--- START ---

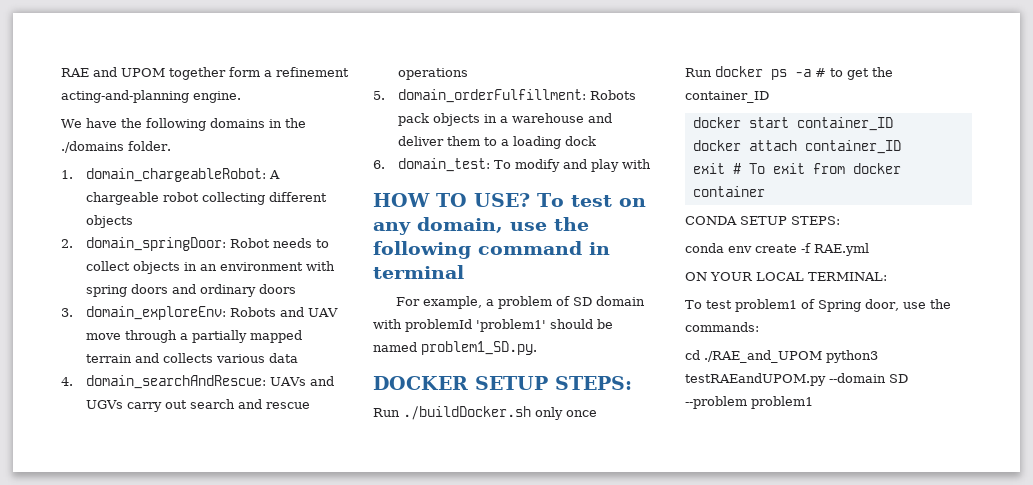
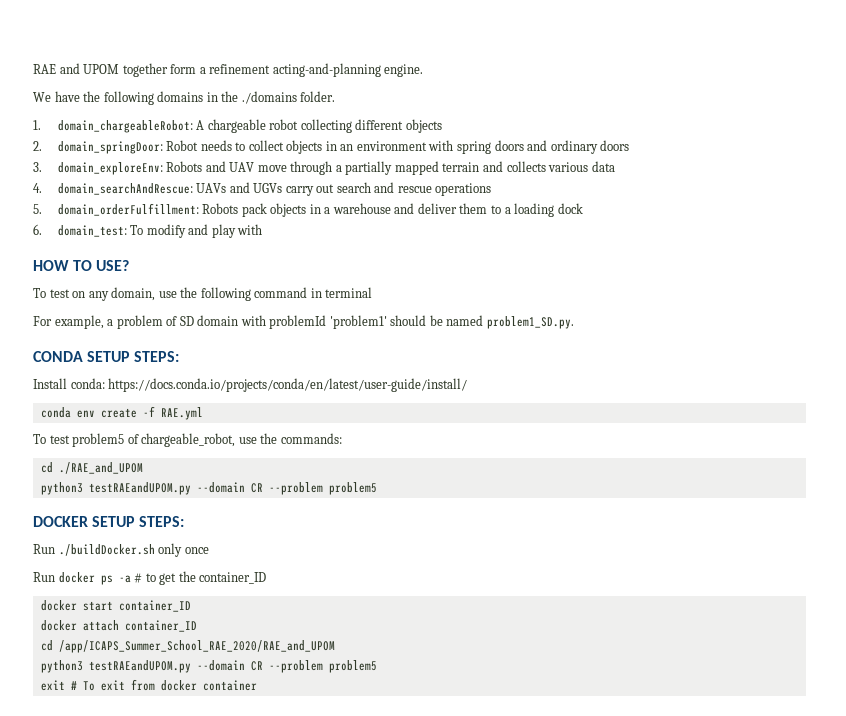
- HOW TO USE? To test on any domain, use the following command in terminal
+ HOW TO USE?
+ To test on any domain, use the following command in terminal
+ CONDA SETUP STEPS:
+ Install conda: https://docs.conda.io/projects/conda/en/latest/user-guide/install/
+ conda env create -f RAE.yml
+ To test problem5 of chargeable_robot, use the commands:
+ cd ./RAE_and_UPOM
+ python3 testRAEandUPOM.py --domain CR --problem problem5
+ cd /app/ICAPS_Summer_School_RAE_2020/RAE_and_UPOM
+ python3 testRAEandUPOM.py --domain CR --problem problem5
- CONDA SETUP STEPS:
- conda env create -f RAE.yml
- ON YOUR LOCAL TERMINAL:
- To test problem1 of Spring door, use the commands:
- cd ./RAE_and_UPOM python3 testRAEandUPOM.py --domain SD --problem problem1

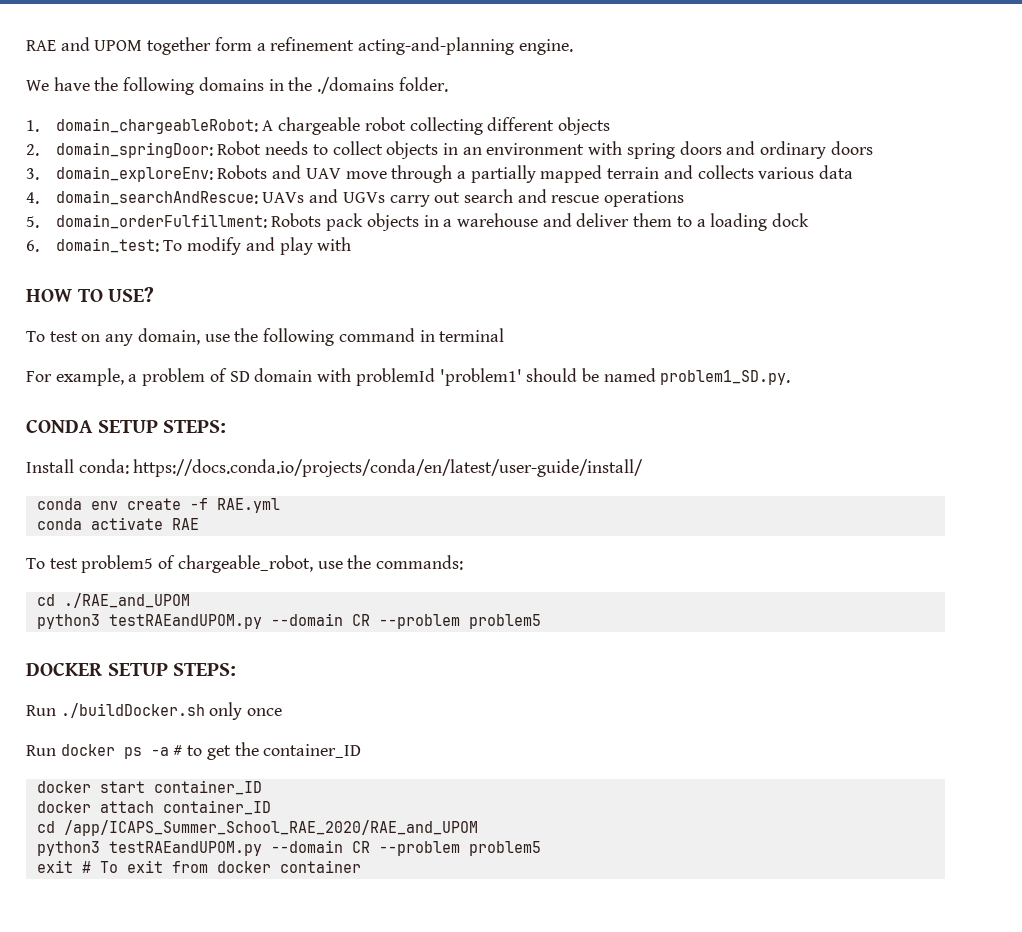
+ conda activate RAE

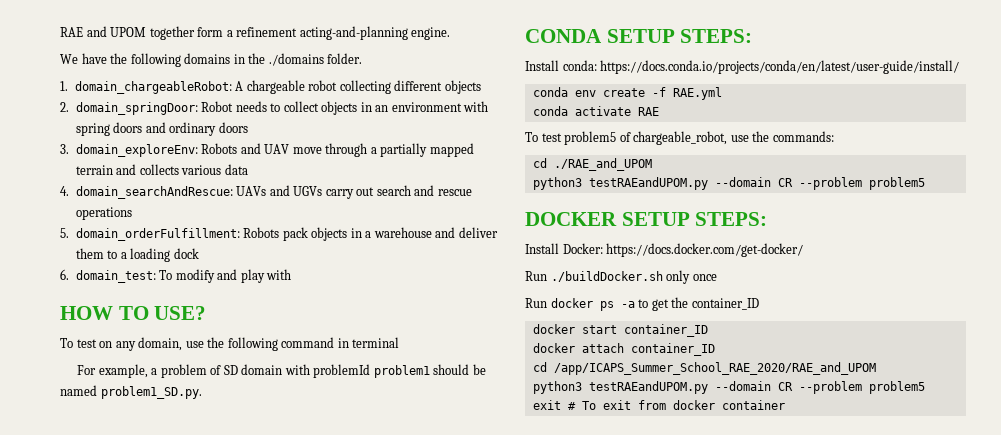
- For example, a problem of SD domain with problemId 'problem1' should be named problem1_SD.py.
+ For example, a problem of SD domain with problemId problem1 should be named problem1_SD.py.
+ Install Docker: https://docs.docker.com/get-docker/
- Run docker ps -a # to get the container_ID
+ Run docker ps -a to get the container_ID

--- END ---

Problem requirements | Where a line of the records contains the word "create", copy that line.

Expected answer |
+ conda env create -f RAE.yml
- conda env create -f RAE.yml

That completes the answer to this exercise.